* _Description of the task_: After finding "none -> <div>Search</div>" in the data, write out its line and all following lines without change, up to and including the last one. Leave out pictures.

_____

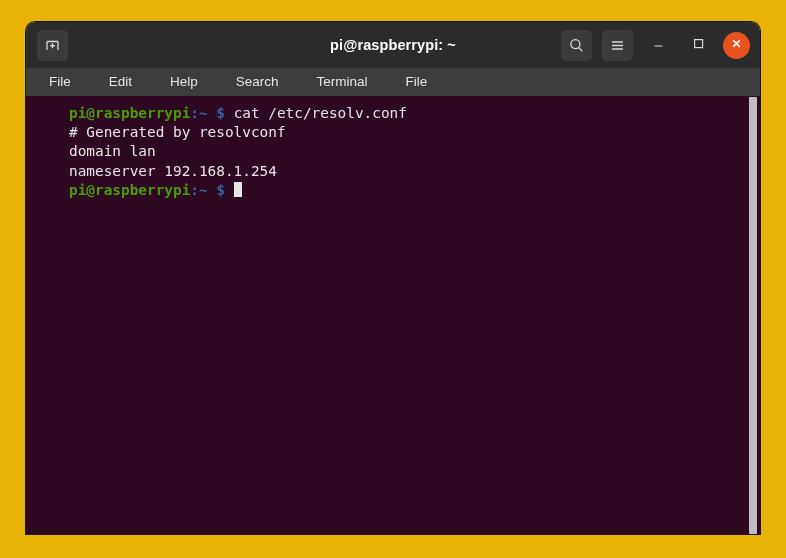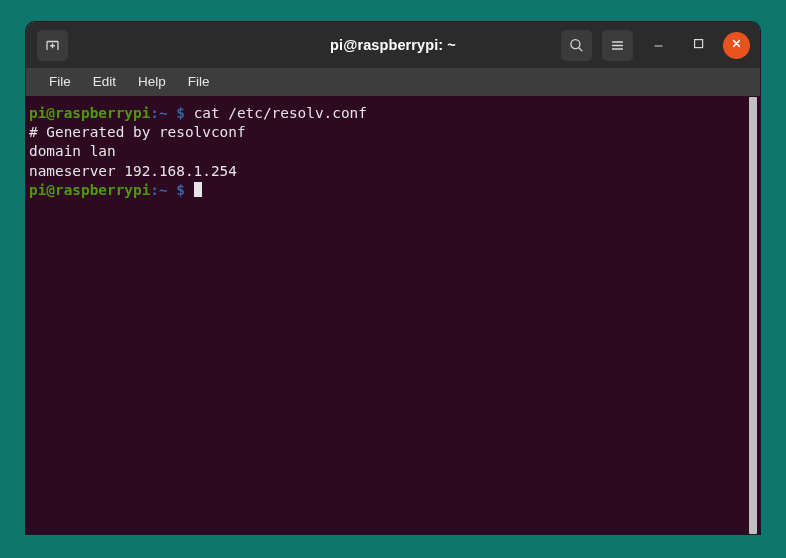"pi@raspberrypi: ~" #desktop { background: #0f766e -> #eab308 }
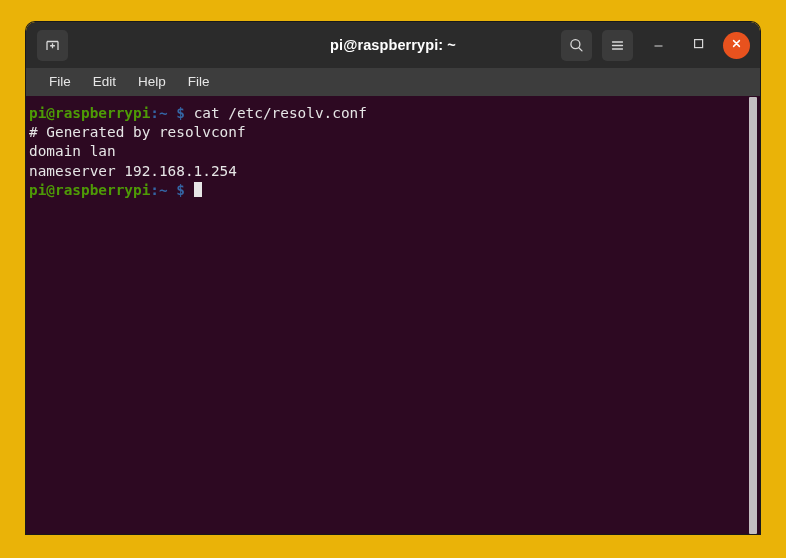"File" #menubar { gap: none -> 16px }
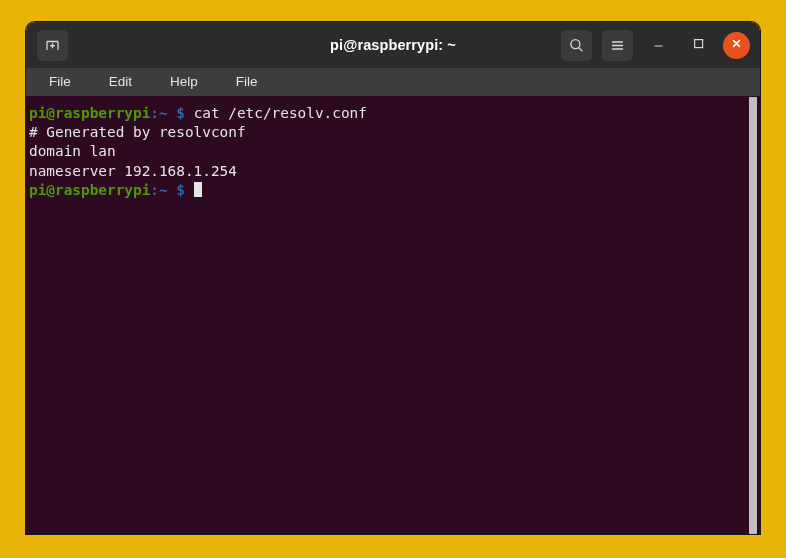"Search" div.menu-item { html: none -> <div>Search</div> }
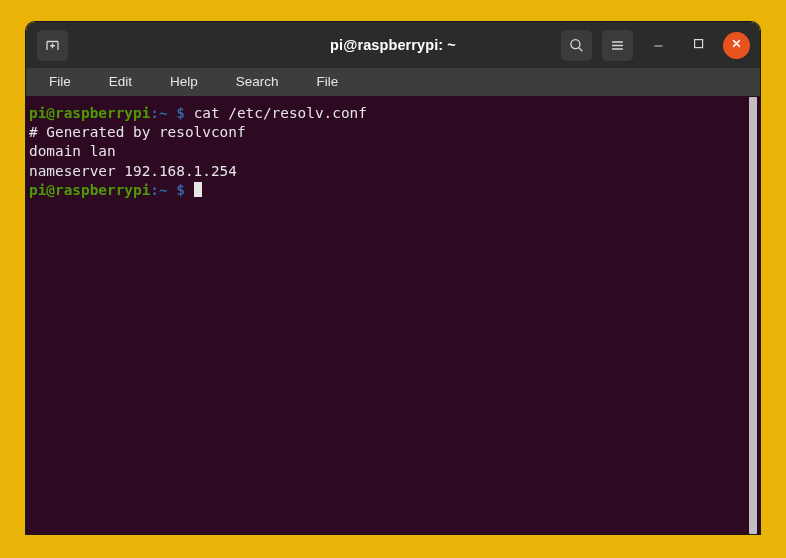"Terminal" div.menu-item { html: none -> <div>Terminal</div> }
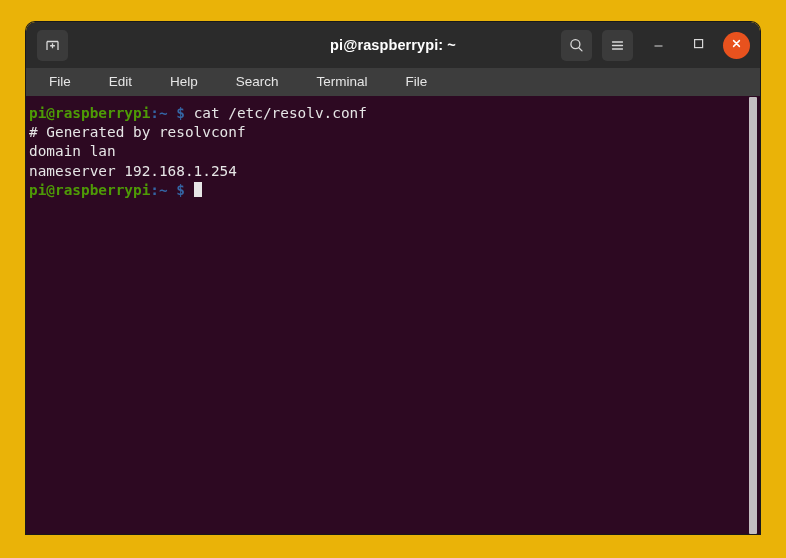"pi@raspberrypi:~ $ cat /etc/resolv.conf" #terminal-area { padding-left: none -> 40px }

_____

* _The completed task_:
"Search" div.menu-item { html: none -> <div>Search</div> }
"Terminal" div.menu-item { html: none -> <div>Terminal</div> }
"pi@raspberrypi:~ $ cat /etc/resolv.conf" #terminal-area { padding-left: none -> 40px }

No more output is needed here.